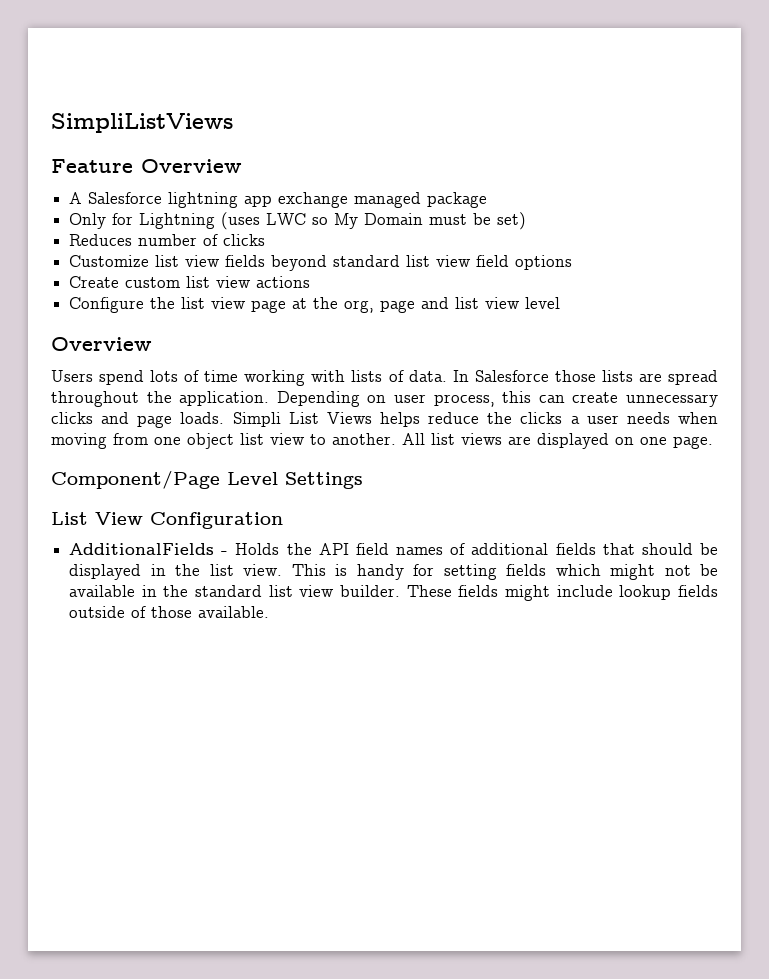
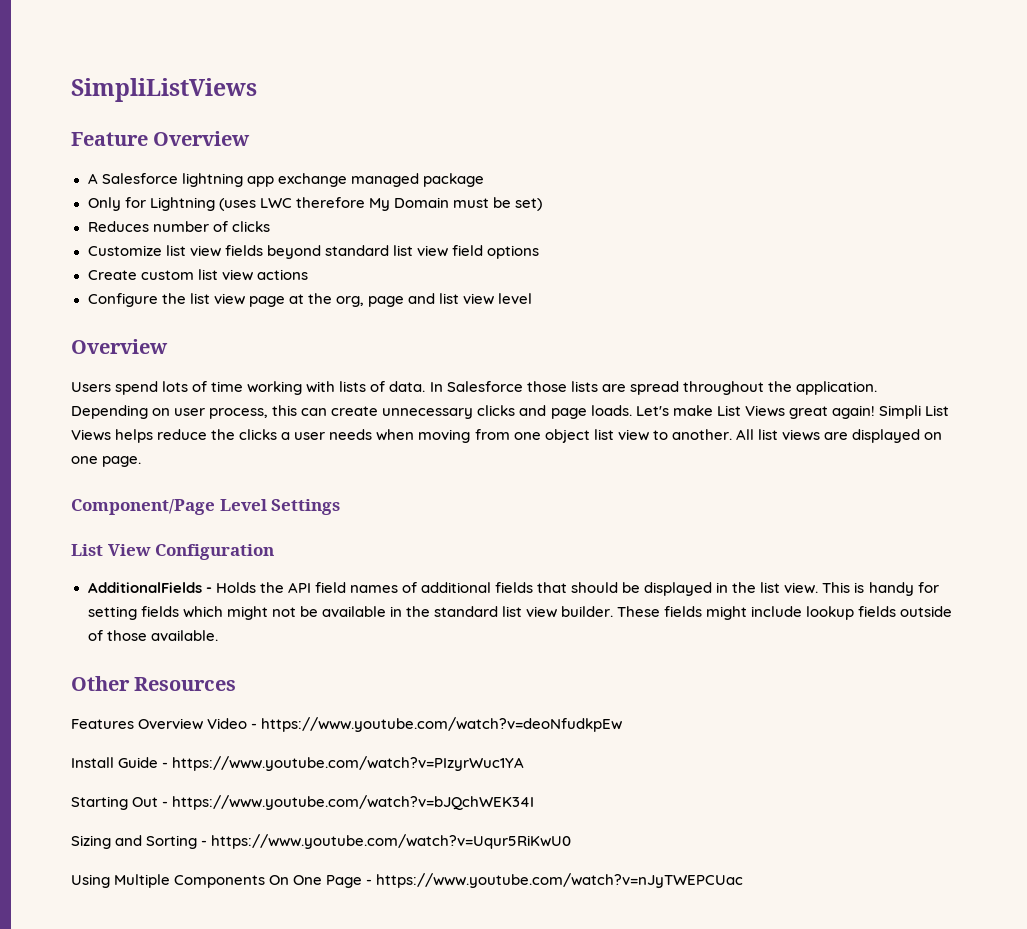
[312,217,329,225] so -> [295,197,365,208] therefore
(225, 418) none -> [635,405,875,419] Let's make List Views great again!
(270, 612) none -> [71,676,237,691] [71,717,623,732] [71,756,525,771] [71,795,535,810] [71,834,572,849] [71,873,744,888] // Other Resources // Features Overview Video - https://www.youtube.com/watch?v=deoNfudkpEw // Install Guide - https://www.youtube.com/watch?v=PIzyrWuc1YA // Starting Out - https://www.youtube.com/watch?v=bJQchWEK34I // Sizing and Sorting - https://www.youtube.com/watch?v=Uqur5RiKwU0 // Using Multiple Components On One Page - https://www.youtube.com/watch?v=nJyTWEPCUac

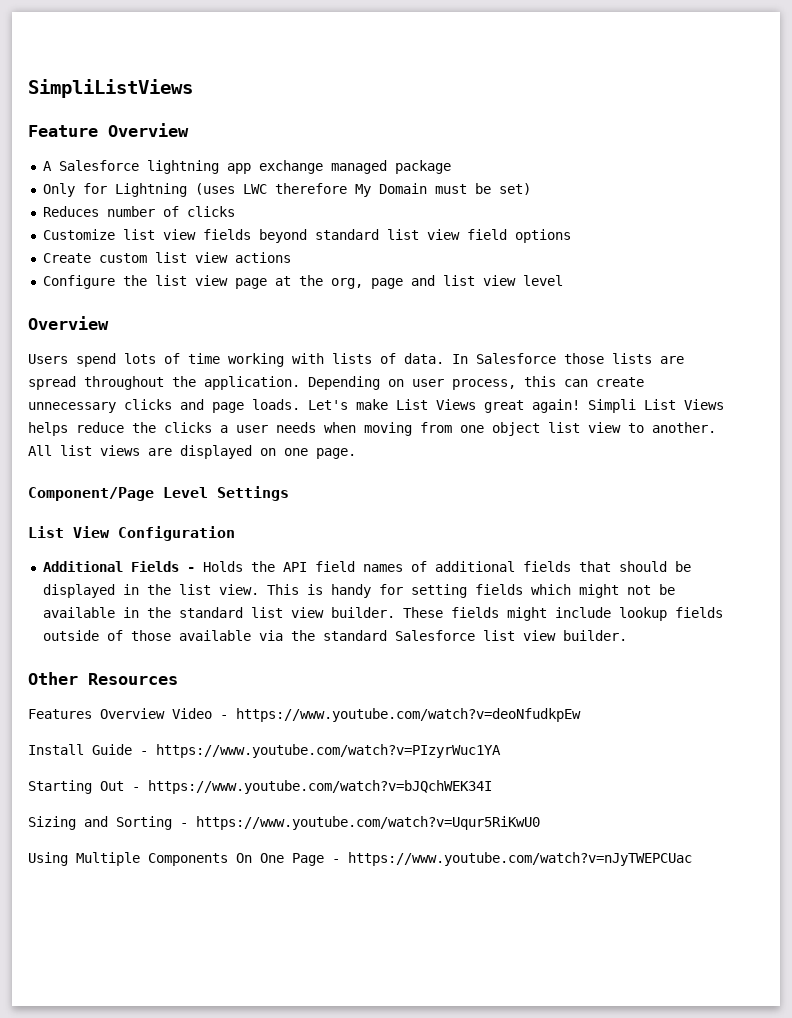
[87,582,202,593] AdditionalFields -> [42,561,179,572] Additional Fields
[150,630,218,641] available. -> [178,630,627,641] available via the standard Salesforce list view builder.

════

* [EXERCISE OBJECTIVE]
Between and including the line with "(225, 418) none" and the line with "[87,582,202,593] AdditionalFields ->", repeat every line exactly as it appears above, with pictures left out.

* [YOUR RESPONSE]
(225, 418) none -> [635,405,875,419] Let's make List Views great again!
(270, 612) none -> [71,676,237,691] [71,717,623,732] [71,756,525,771] [71,795,535,810] [71,834,572,849] [71,873,744,888] // Other Resources // Features Overview Video - https://www.youtube.com/watch?v=deoNfudkpEw // Install Guide - https://www.youtube.com/watch?v=PIzyrWuc1YA // Starting Out - https://www.youtube.com/watch?v=bJQchWEK34I // Sizing and Sorting - https://www.youtube.com/watch?v=Uqur5RiKwU0 // Using Multiple Components On One Page - https://www.youtube.com/watch?v=nJyTWEPCUac

[87,582,202,593] AdditionalFields -> [42,561,179,572] Additional Fields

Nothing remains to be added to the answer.